Prompt: Begin with the line that has "(280, 458) none". Give it and every line after it again, exactly, through the end of the entries below.

(Stored entries)

::::::::::

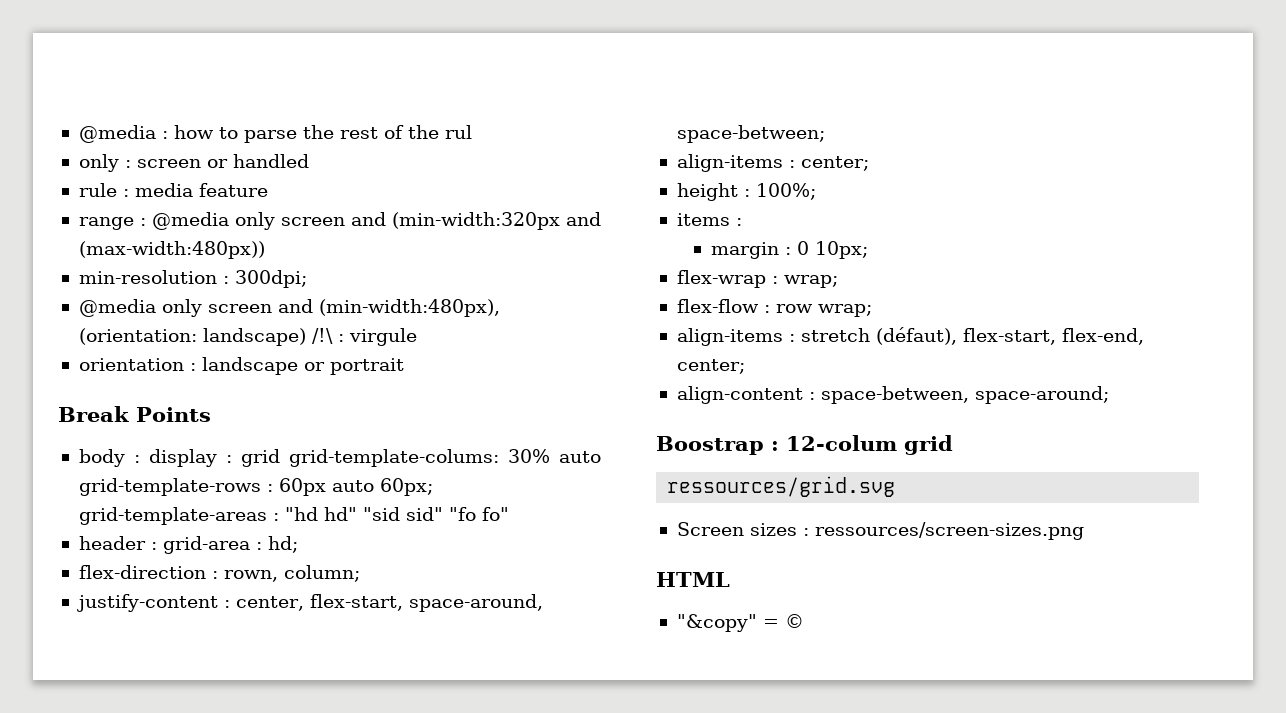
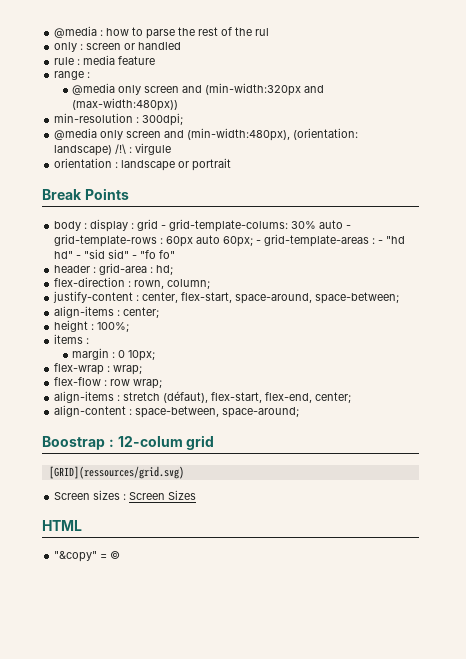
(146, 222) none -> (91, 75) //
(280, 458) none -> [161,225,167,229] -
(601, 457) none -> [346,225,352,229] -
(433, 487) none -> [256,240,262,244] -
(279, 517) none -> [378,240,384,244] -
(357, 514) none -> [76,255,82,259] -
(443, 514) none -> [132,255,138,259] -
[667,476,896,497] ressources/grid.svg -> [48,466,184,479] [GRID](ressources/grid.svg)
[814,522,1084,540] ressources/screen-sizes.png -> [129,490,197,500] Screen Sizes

::::::::::

Answer box:
(280, 458) none -> [161,225,167,229] -
(601, 457) none -> [346,225,352,229] -
(433, 487) none -> [256,240,262,244] -
(279, 517) none -> [378,240,384,244] -
(357, 514) none -> [76,255,82,259] -
(443, 514) none -> [132,255,138,259] -
[667,476,896,497] ressources/grid.svg -> [48,466,184,479] [GRID](ressources/grid.svg)
[814,522,1084,540] ressources/screen-sizes.png -> [129,490,197,500] Screen Sizes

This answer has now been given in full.